F-CPU design team, (C) Yann Guidon, nov. 11 2000

 

  Draft/Presentation/RFC for the G-chip  

Introduction

This document presents the early stages and architecture of a companion chip to the F-CPU (FC0/F0) and similar designs. It discusses several aspects of the design but is not a firm specification, it should be commented and enhanced. Stay tuned.

 

Design Goals

I was seeking a painless way to interconnect 4 F-CPU to each others. More precisely, i wanted to solve the recurring problem of the "chipset" (a well-known syndrom in the PC world). The way i see the F0/F1, the external chips should not be a bottleneck for the core.

Let's go back to the F-CPU chip that "should" be implemented (if another external architecture is not used). It was designed to reduce the memory bottleneck, or "plague of the computer industry". The "F-chip" (the F-CPU chip that we consider) has two main external data ports :

  • one port is a dedicated, private, cachable and optimized SDRAM interface, up to two 128-bit wide banks. This means that we can access up to eight internal banks (4 per slot) and we can use the "stream hint bits" to their fullest. This interface is used most of the time when we need fast memory access (outside the F chip). All user data should be stored there.

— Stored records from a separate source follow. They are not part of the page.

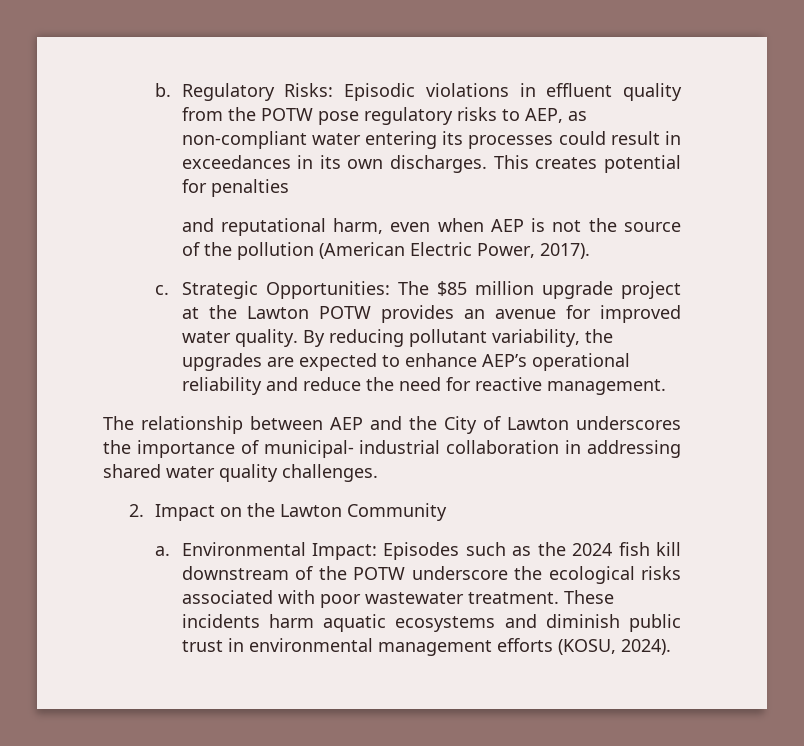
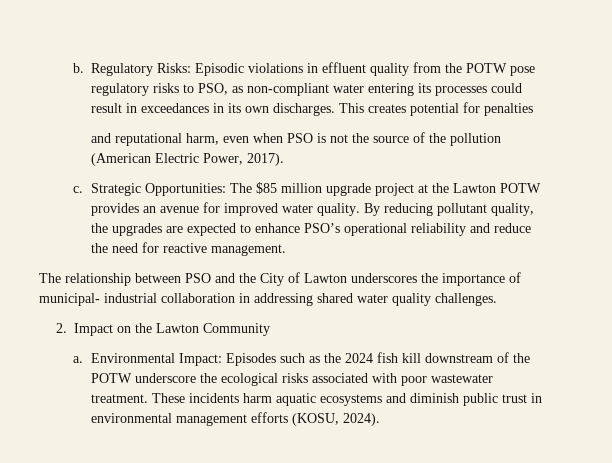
- Regulatory Risks: Episodic violations in effluent quality from the POTW pose regulatory risks to AEP, as non-compliant water entering its processes could result in exceedances in its own discharges.
+ Regulatory Risks: Episodic violations in effluent quality from the POTW pose regulatory risks to PSO, as non-compliant water entering its processes could result in exceedances in its own discharges.
- and reputational harm, even when AEP is not the source of the pollution (American Electric Power, 2017).
+ and reputational harm, even when PSO is not the source of the pollution (American Electric Power, 2017).
- By reducing pollutant variability, the upgrades are expected to enhance AEP’s operational reliability and reduce the need for reactive management.
+ By reducing pollutant quality, the upgrades are expected to enhance PSO’s operational reliability and reduce the need for reactive management.
- The relationship between AEP and the City of Lawton underscores the importance of municipal- industrial collaboration in addressing shared water quality challenges.
+ The relationship between PSO and the City of Lawton underscores the importance of municipal- industrial collaboration in addressing shared water quality challenges.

  • one port is a 32-bit multiplexed I/O port. It can also be used for debugging the chip, accessing internal registers or private memory. It's an asynchronous port, meaning that it adapts its bandwidth to the external chip. In a multi-CPU system, it serves as unique port for communicating with other chips because all accesses through this port are not cachable. More precisely, the local F-chip doens't cache the remote I/O accesses, while a remote chip can access any local data without bothering about the location in the cache hierarchy. It behaves just like another Load/Store unit and the cache hierarchy is therefore transparent to the remote accesses.

    Note that in the near future, as technology and prices will allow, both sizes will be doubled at the same time : SDRAM bus to 256 bits and I/O bus (that we'll soon name as "F-bus") to 64 bits (breaking the 2^(32+5)=128GB bareer). Wider buses should even be considered in the far future, so the bus widths written here are just orders of magnitude that are relative to each others, not absolute widths. Here, the I/O bus is one quarter of the SDRAM bus width, and the bandwidth scales the same way.

    This organisation, split into two main functions, is very convenient : external I/O is slow and not cachable while private access is fast and cachable. In a F-CPU system, we only need SDRAM chips and some TTL parts and a few EPROMs to make it run full steam. Then, the F-bus is used to communicate with the I/Os (HDD, PCI bridge, whatever) and other F-CPUs, without having to deal with MESI or bandwidth sharing.

    That's where the problems arise. In a multi-F-chip configuration, the I/O bottleneck is a major pain. This study dealing with a 4xF-chip system, we see that a "bus" configuration is not a good idea in the case of a I/O intensive workload.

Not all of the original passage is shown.